[RECORDS SUPPLIED]:
* * * * * * *

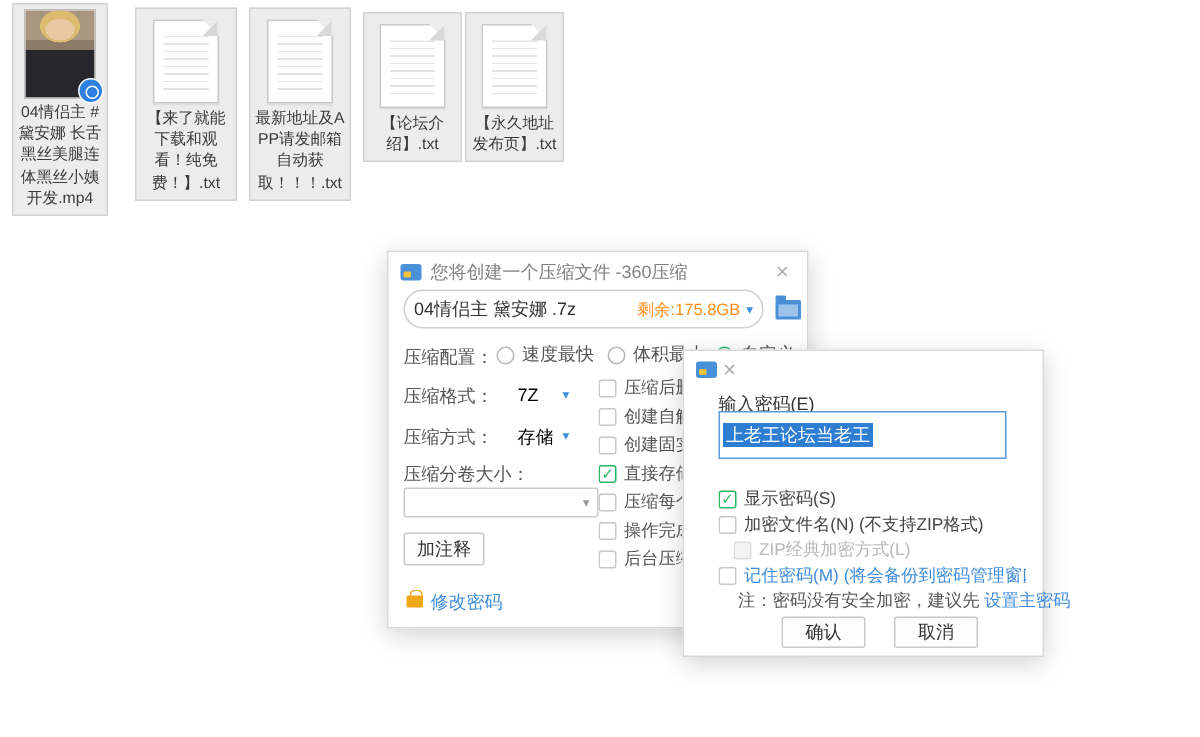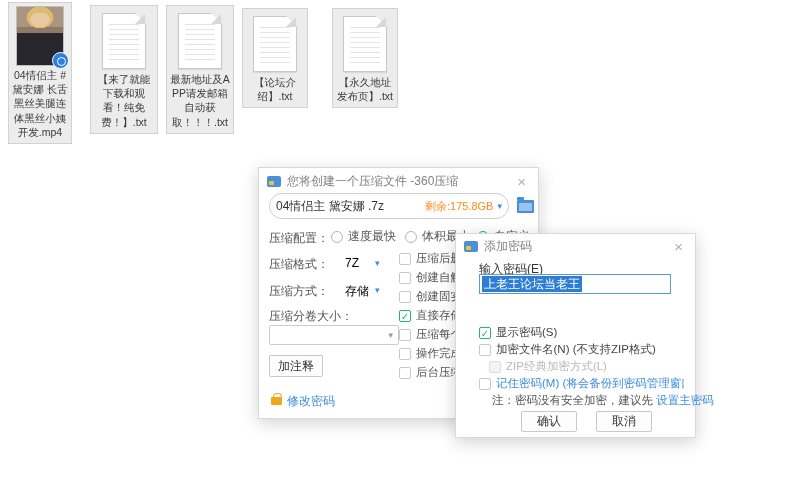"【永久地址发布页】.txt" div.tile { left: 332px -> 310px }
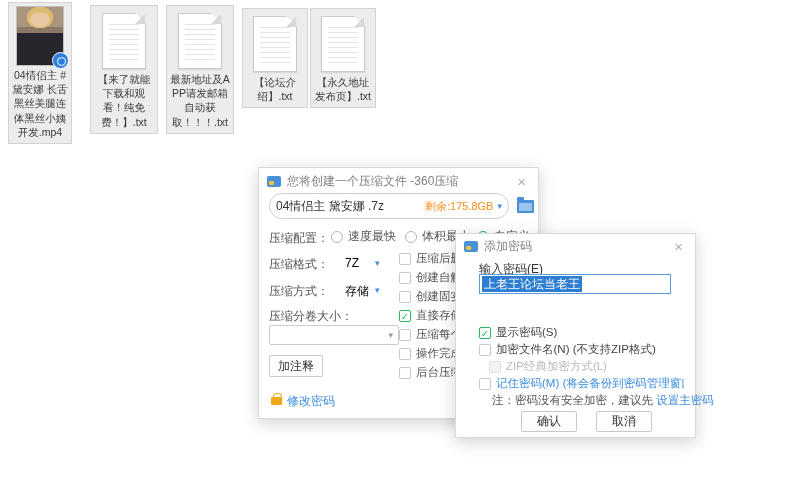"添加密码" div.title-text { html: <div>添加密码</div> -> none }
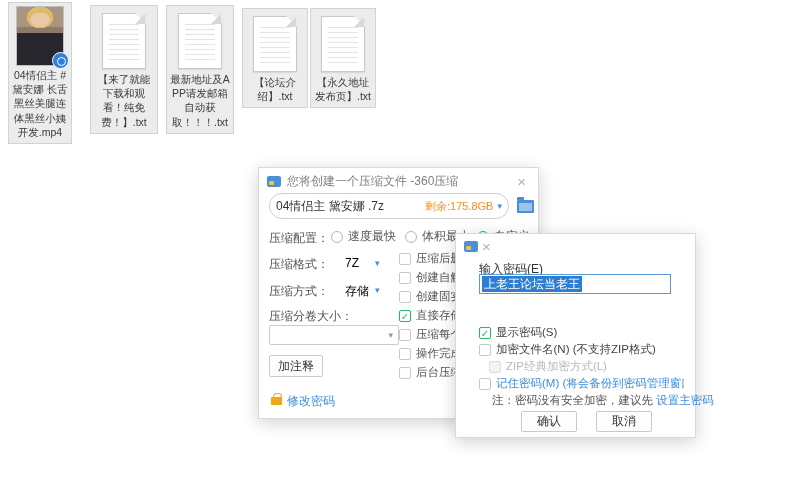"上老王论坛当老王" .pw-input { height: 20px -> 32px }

* * * * * * *

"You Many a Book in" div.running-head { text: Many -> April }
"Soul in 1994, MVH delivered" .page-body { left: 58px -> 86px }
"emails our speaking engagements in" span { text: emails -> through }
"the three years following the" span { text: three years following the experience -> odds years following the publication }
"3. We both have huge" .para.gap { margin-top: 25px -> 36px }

* * * * * * *

Above are the entries. Quote exactly the lines from the one bearing "in 1994, MVH" through the one bearing "We both have".

[SOLVED PROBLEM]:
"Soul in 1994, MVH delivered" .page-body { left: 58px -> 86px }
"emails our speaking engagements in" span { text: emails -> through }
"the three years following the" span { text: three years following the experience -> odds years following the publication }
"3. We both have huge" .para.gap { margin-top: 25px -> 36px }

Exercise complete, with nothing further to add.